The Evolution of Video Compression: From Computational Complexity to Specialist Hardware

We've traded computational complexity for compression ratios so now nobody would think of doing HEVC and software is just too hard and you would have very low frame rate or very high power or it would just be horrible now we do it's a specialist hardware block and you can guarantee you know my hardware block will decode you a frame of HEVC in exactly that number of milliseconds come hello high water so uh you sometimes can't do that with software so you can basically build in assumptions because you know the statistics you you can and we do we work absolutely to the worst case and we say well what is the most complex frame we could reasonably receive it's this okay can we decode that in less than a frame's worth of time yes we can you know and we prove it it's harder to do that with software so to be honest it's better using specialist hardware.

Digital Video Compression: Understanding the Basics

Digital video works on compressing an image, starting with a 1080p frame. You have 2000 pixels, each with a color expressible as 24 bits or something. This results in a large quantity of data if you were streaming that data, it would be a lot of megabits per second completely unfeasible just doesn't work. To address this, we compress the video down and to do that, what we do is observe that from if you right take a picture and you look at that, how much of that picture actually changes in a 30th of a second. You're looking at my head and shoulders, yeah um, what of that is actually changing? Well, actually it's mainly my mouth and I'm waving my fingers from time to time, you know the shirt isn't changing in the background behind me, the wall certainly isn't changing.

What we do is work out which bits change and which bits don't change. Often what happens in video is the bits that change they don't really change, they move. So you go well that bit was there on this frame and that bit is there on that frame, so you encode the difference by saying well it moved in that direction, that far, and then when it got there, the colors were slightly different.

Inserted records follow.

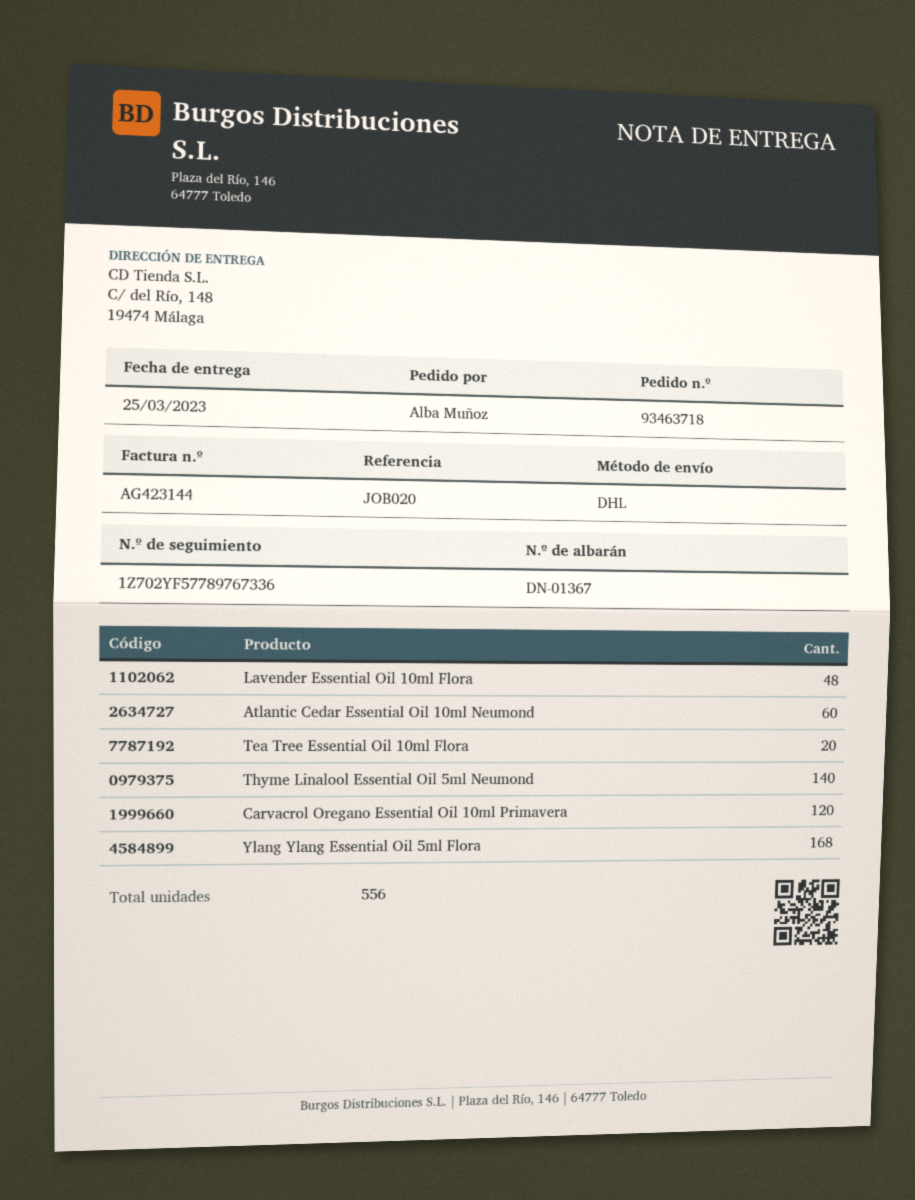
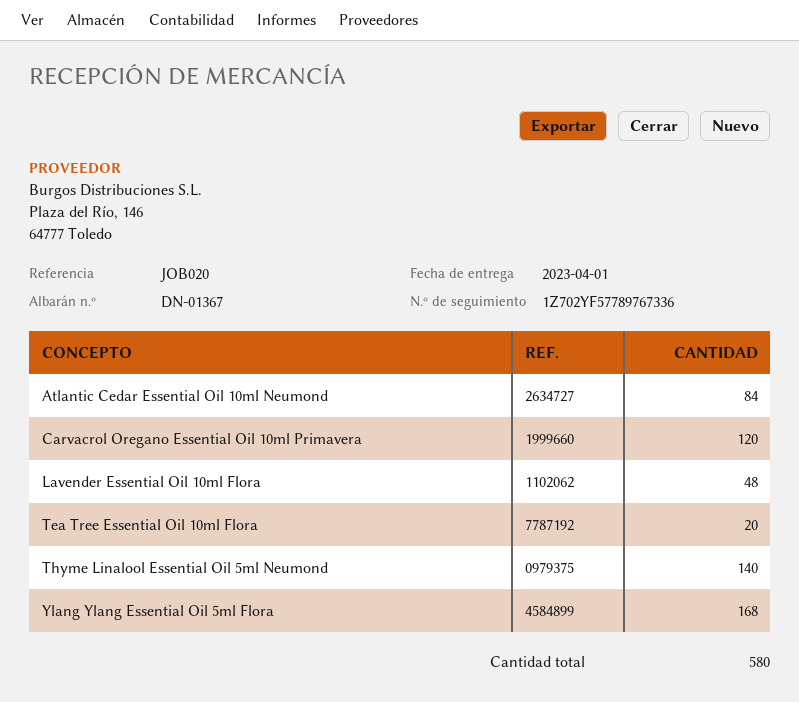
delivery date: 2023-03-25 -> 2023-04-01
Atlantic Cedar Essential Oil 10ml Neumond: 60 -> 84
total quantity: 556 -> 580

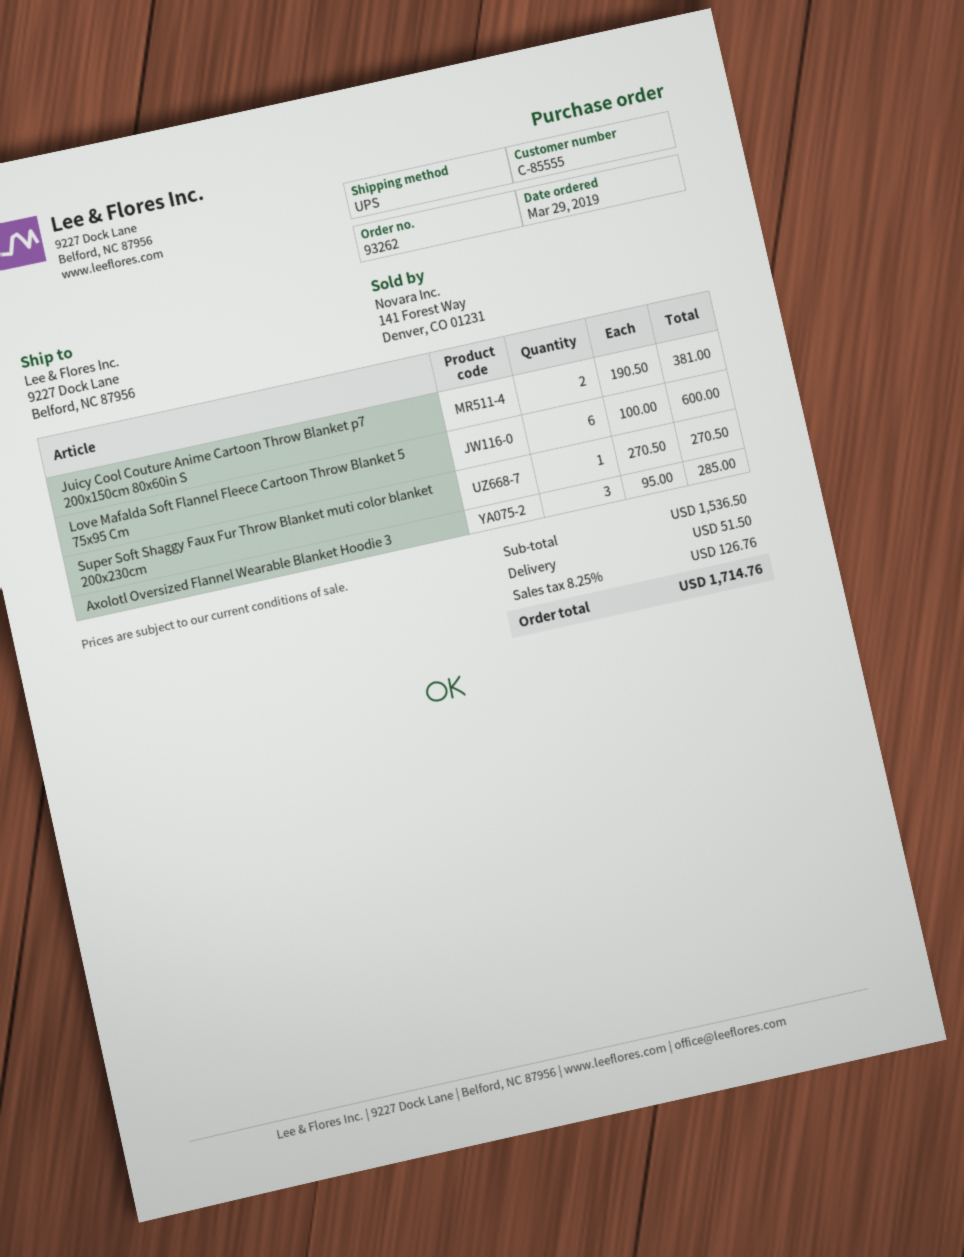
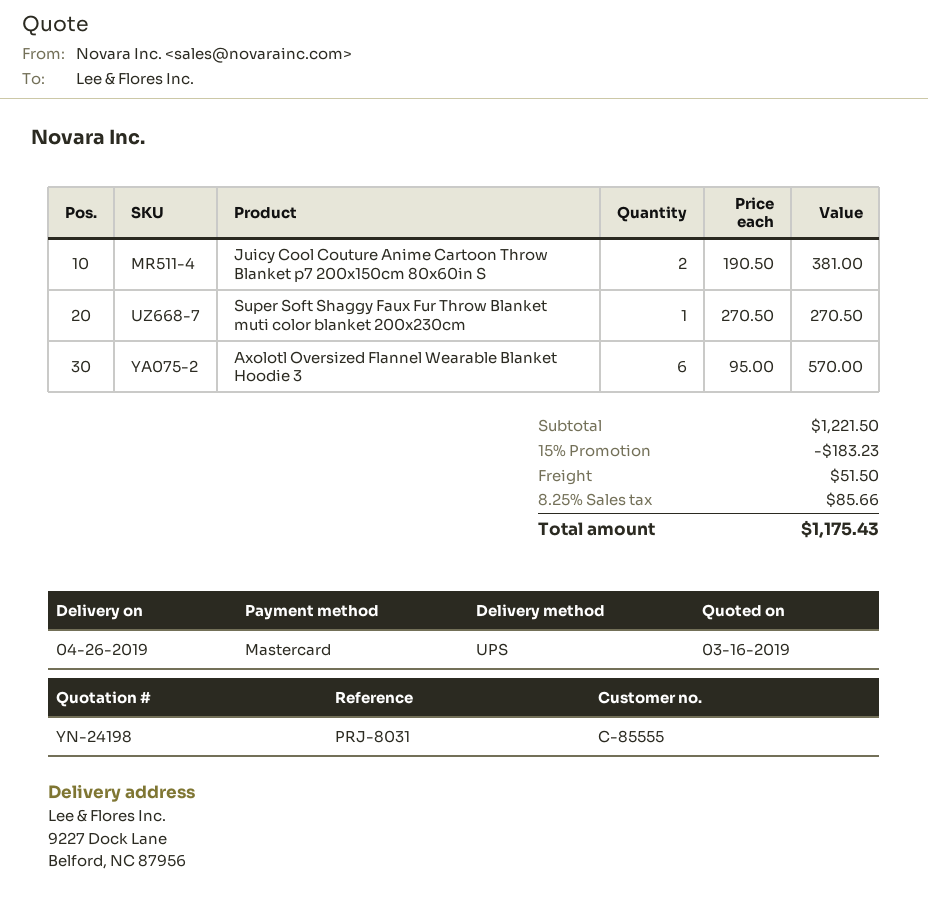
Love Mafalda Soft Flannel Fleece Cartoon Throw Blanket 5 75x95 Cm: 6 x 100.00 = 600.00 -> none
Axolotl Oversized Flannel Wearable Blanket Hoodie 3: 3 x 95.00 = 285.00 -> 6 x 95.00 = 570.00
subtotal: 1536.50 -> 1221.50
discount: none -> 15% = 183.23
tax: 8.25% = 126.76 -> 8.25% = 85.66
total: 1714.76 -> 1175.43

You produce the deltas of the colors, the direction of the motion vector, the length of the motion vector, and you encode all of that down into a bunch of numbers and transmit those, that's how digital video works.

The Elements of Compression Standards

There are lots of different compression standards but the elements are the same. The eye doesn't see most of those changes, are very sensitive to certain types of things than it is others. If it's brighter or darker, the eyes quite sensitive to that if it subtly changes color, the eye is less sensitive to that and if it moves, the eye is incredibly sensitive to that. So we trade those things off against each other in different compression standards so that's why if somebody sees a glitch when they're watching a streamed video you see some of the screen stay where it is and maybe some yeah, it basically is a problem with receiving the data.

Leaving the previous frame up and then replacing it with each bit of new data that you receive. If the data stream gets corrupted, you usually get a bit of the last frame on top of the last one, your eye doesn't like that because if you're watching motion, you think yes my hand should move slowly across like that, and if my hand goes like that, you think that's wrong. Um, and if there's any sort of sparkle in it so you get sort of points of bright white light in the middle of it and things like that, eye is incredibly sensitive to those sort of areas.

Better Compression Standards: Tailored for Human Eyes

These compression standards are tailored for human eyes. I'm guessing yes, if you talk to the guys who invent this they talk about the psycho visual understanding of how the eye works. There's still fundamental research going on into how the eye and the ear work because we do the same sort of thing for audio. Is how the brain actually works because if we knew how the brain really worked as opposed to how we thought it worked, we could probably do a better job of this.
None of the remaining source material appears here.